En una reciente y preocupante noticia, se ha abierto una investigación al centro de formación profesional de Llucmajor debido a denuncias de acoso laboral. La situación no es fácil y nos recuerda que la educación, un pilar fundamental, está sufriendo en silencio. ¿Qué está pasando realmente detrás de las puertas de estos centros?

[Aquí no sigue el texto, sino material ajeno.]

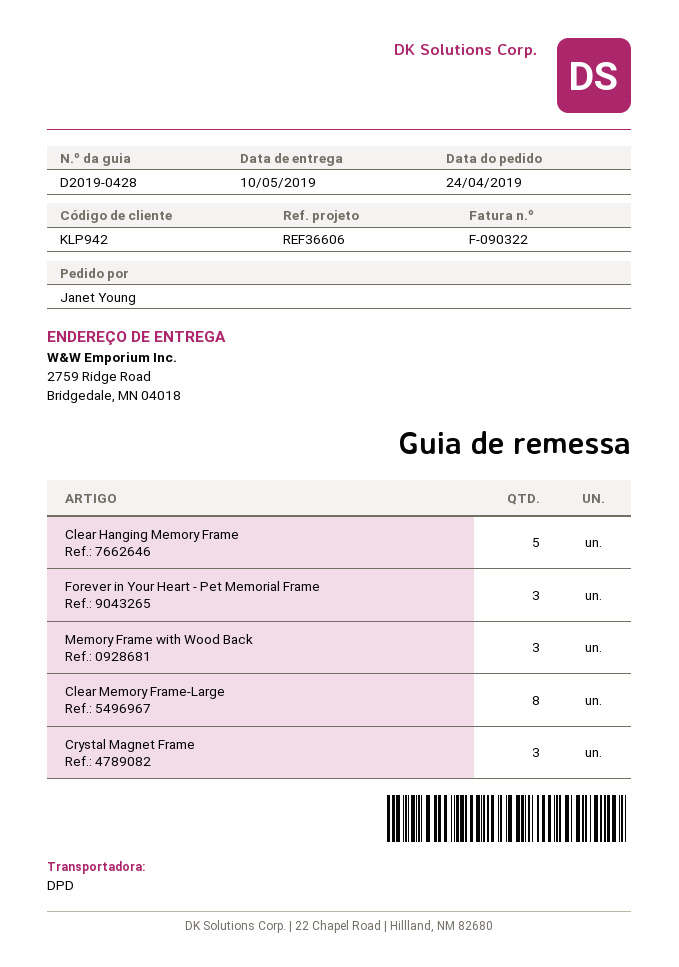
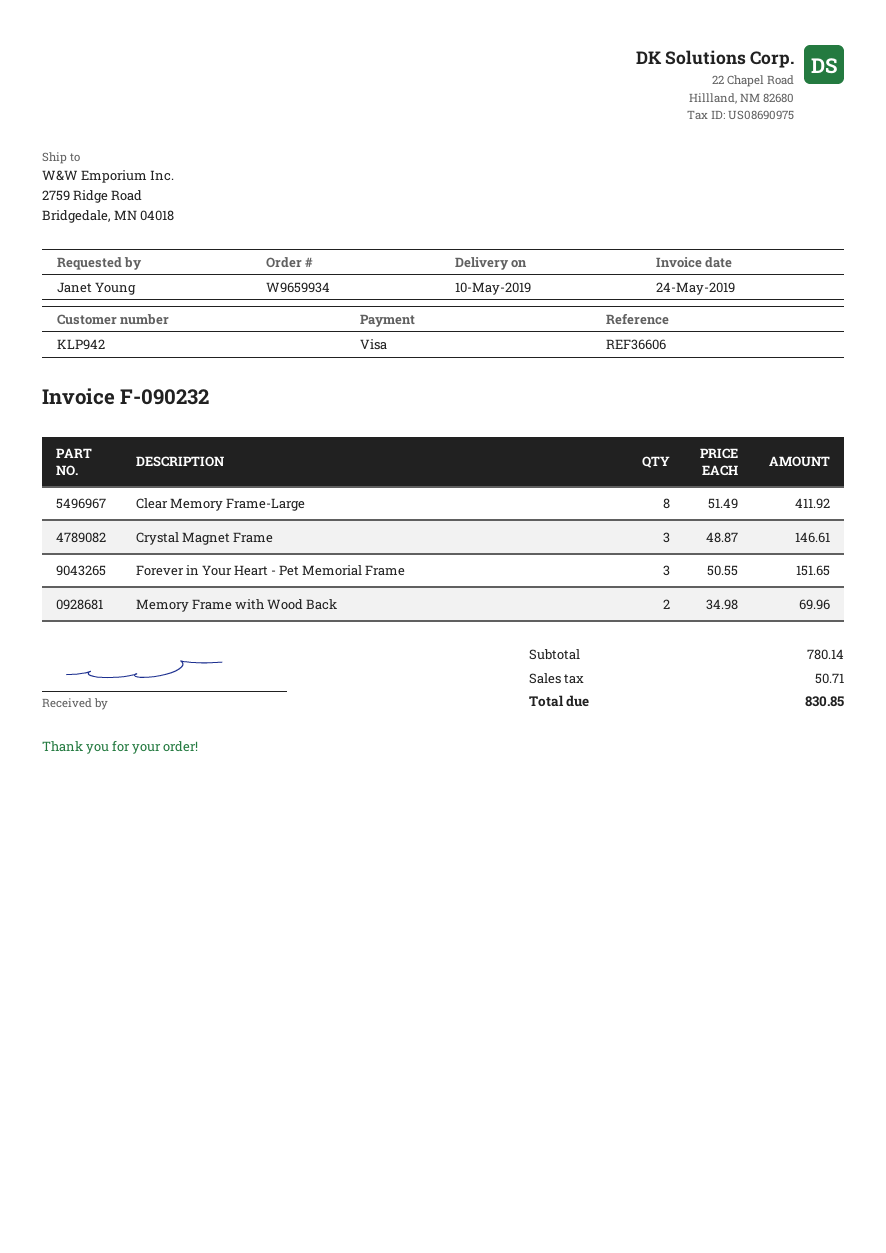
invoice number: F-090322 -> F-090232
Clear Hanging Memory Frame: 5 -> none
Memory Frame with Wood Back: 3 -> 2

Una llamada a la acción necesaria
Parece que la comunidad educativa está cansada. Docentes del LIES Felanitx han hecho eco de su malestar al señalar problemas estructurales como techos que caen y goteras que han transformado sus aulas en auténticas piscinas improvisadas. ¡Es inaceptable!
Además, recordemos el caso del docente agredido homofóbicamente en Andratx, quien comentó: «No puedo quedarme callado; los delitos tienen consecuencias». Esta frase resuena fuerte en un contexto donde muchos se autocensuran por miedo.
A medida que el Govern parece dejar morir algunas reformas necesarias, como la del Museu de Muro, surge la pregunta: ¿hasta cuándo vamos a permitir que nuestra educación se convierta en un monocultivo turístico? Nos encontramos ante un futuro incierto si no hay un relevo generacional con propuestas frescas. La lucha por una pedagogía más justa y menos represiva es imprescindible.